EXERCISE AIM: The answer should consist of the full listing below, repeated exactly and free of pictures.

ENTRIES SUPPLIED:
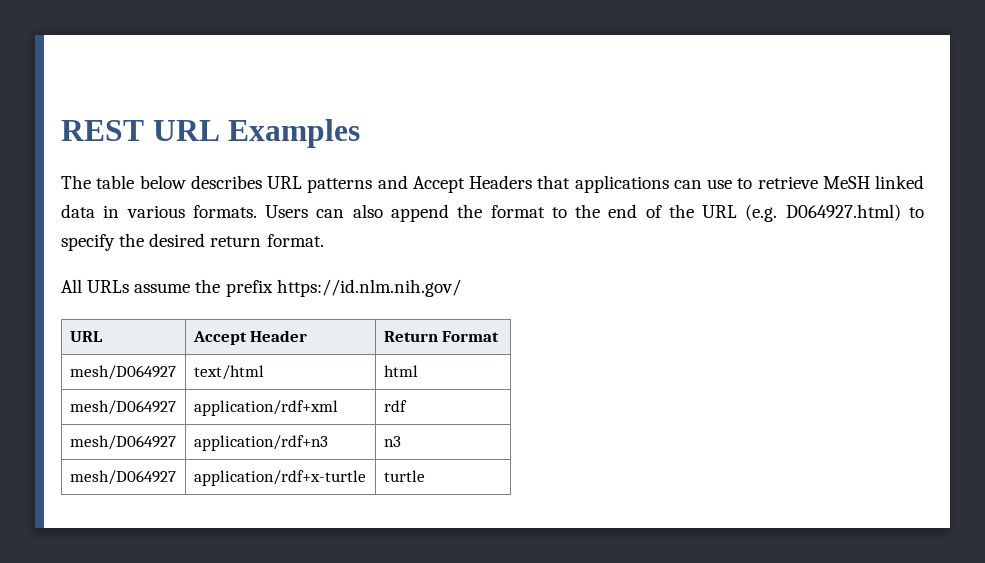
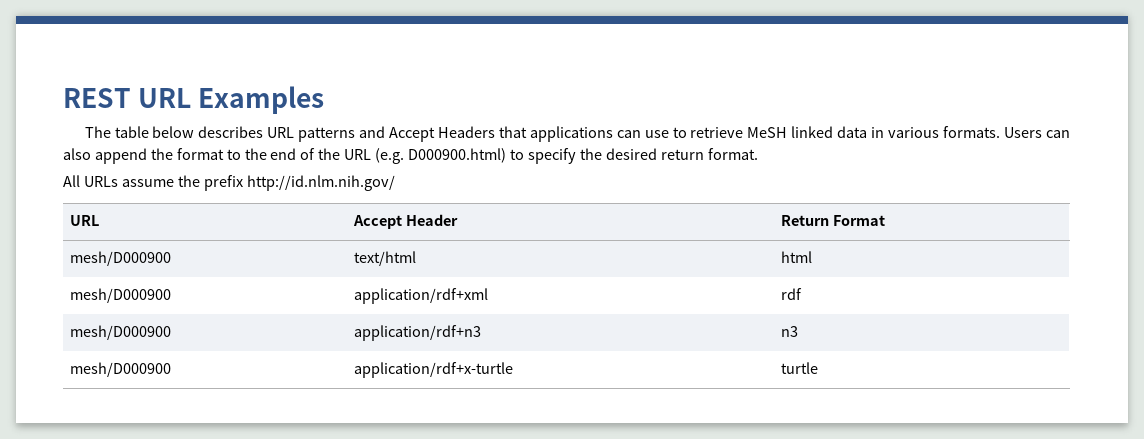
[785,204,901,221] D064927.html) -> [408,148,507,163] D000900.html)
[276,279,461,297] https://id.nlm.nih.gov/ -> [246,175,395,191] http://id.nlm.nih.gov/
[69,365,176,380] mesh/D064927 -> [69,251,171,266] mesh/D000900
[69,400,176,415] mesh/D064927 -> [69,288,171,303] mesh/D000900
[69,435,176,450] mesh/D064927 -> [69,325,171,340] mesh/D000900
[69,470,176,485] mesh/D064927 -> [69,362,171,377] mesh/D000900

RESPONSE:
[785,204,901,221] D064927.html) -> [408,148,507,163] D000900.html)
[276,279,461,297] https://id.nlm.nih.gov/ -> [246,175,395,191] http://id.nlm.nih.gov/
[69,365,176,380] mesh/D064927 -> [69,251,171,266] mesh/D000900
[69,400,176,415] mesh/D064927 -> [69,288,171,303] mesh/D000900
[69,435,176,450] mesh/D064927 -> [69,325,171,340] mesh/D000900
[69,470,176,485] mesh/D064927 -> [69,362,171,377] mesh/D000900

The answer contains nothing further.